FJR founder, Jordannah Elizabeth’s March 2021 feature for CapitalBop.
On a chilly, clear-skied February morning in Baltimore City, the young composer, multi-instrumentalist and vocalist Rachel Winder was holed up in the Moose House Recording Studio, delegating out musical tasks as she glided from the vocal booth to the engineering room. Standing over her recording engineer’s shoulder, she offered thoughts and suggestions for slight enhancements to her new single, “Freedom,” out Friday.
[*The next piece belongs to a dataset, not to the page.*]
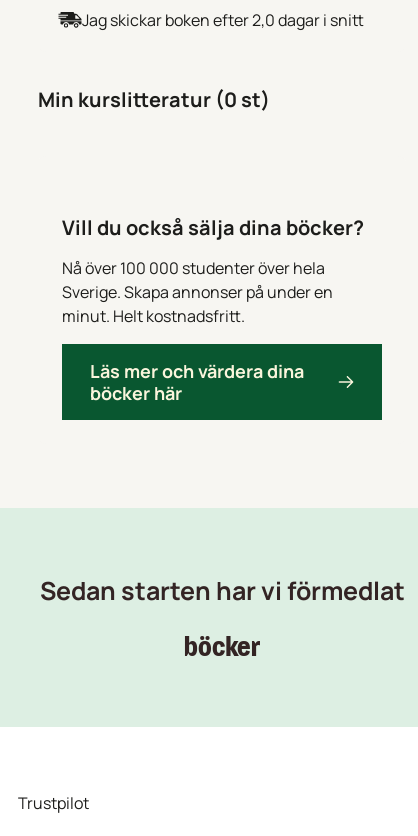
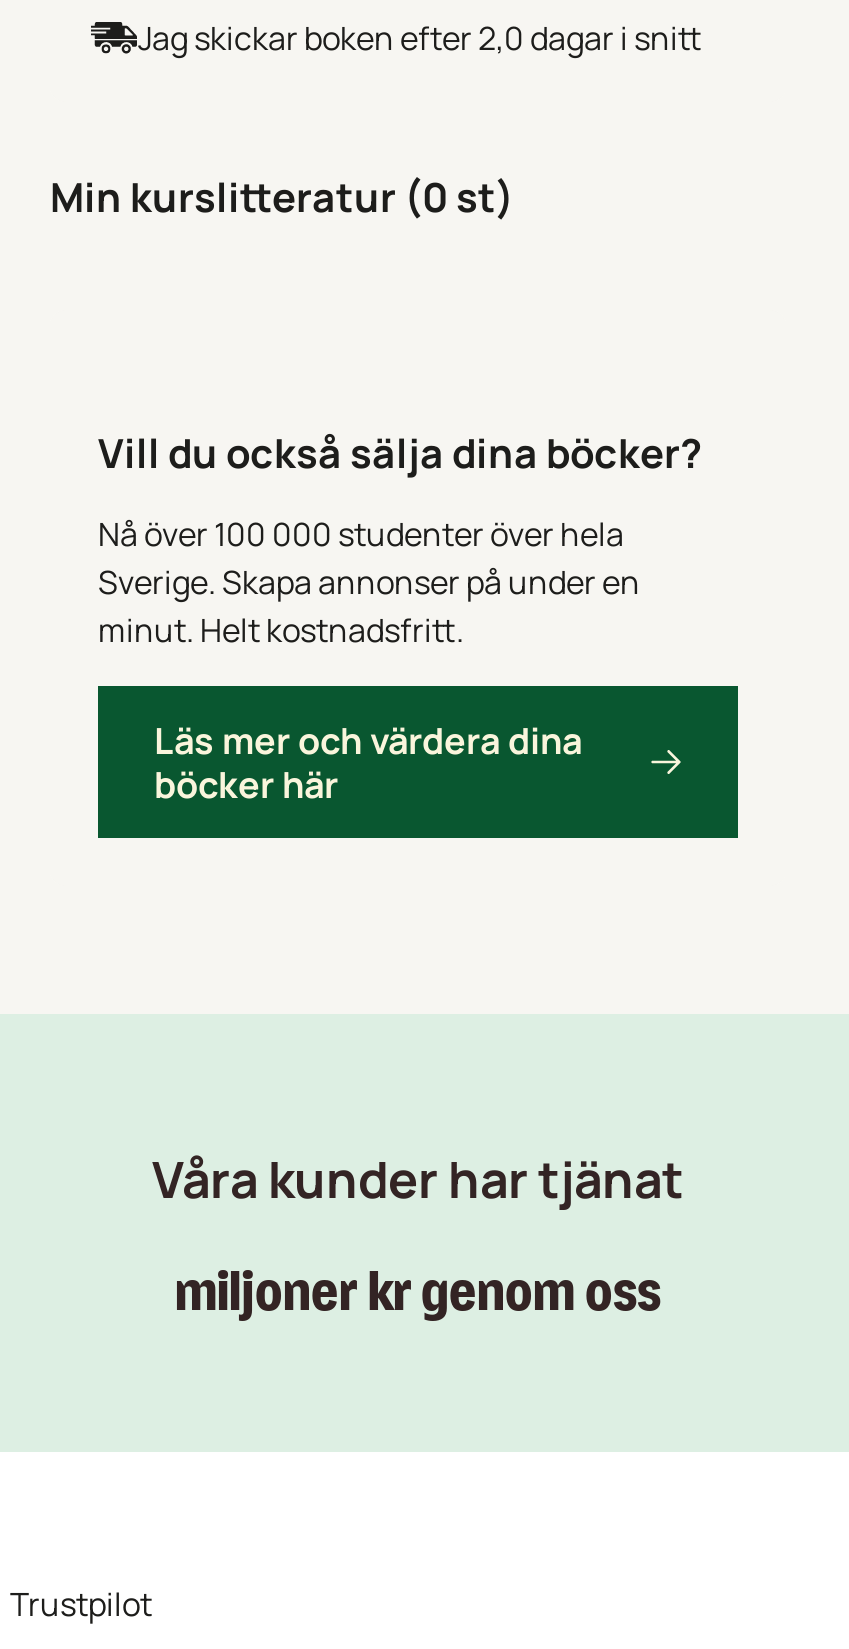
- Sedan starten har vi förmedlat
+ Våra kunder har tjänat

- böcker
+ miljoner kr genom oss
Sharp and attentive, Winder listened closely while he filled out the low end to the track and added atmospheric elements to the vocals, like a billowing reverb and sensuously haunting echoes of delay.
Each room in the studio was inhabited by a handful of young Black musicians, all there to play on Winder’s new album. During breaks, she chatted with her social media manager, while awaiting the arrival of a videographer who would be gathering preliminary shots for the song’s music video. Her team was calm and in good spirits, and the energy in the studio felt communal and productive.
Known as Ray to friends and collaborators, Winder has a kind and patient bearing, yet she was clearly in command of the several cogs revolving around her, stewarding the process of musical manifestation with quiet confidence and decisiveness. “We make sounds out of what we are,” she said as she prepared to go into the booth to lay down vocal ornamentations. Continue reading “Rachel Winder Finds ‘Freedom’ in the Midst of Struggle”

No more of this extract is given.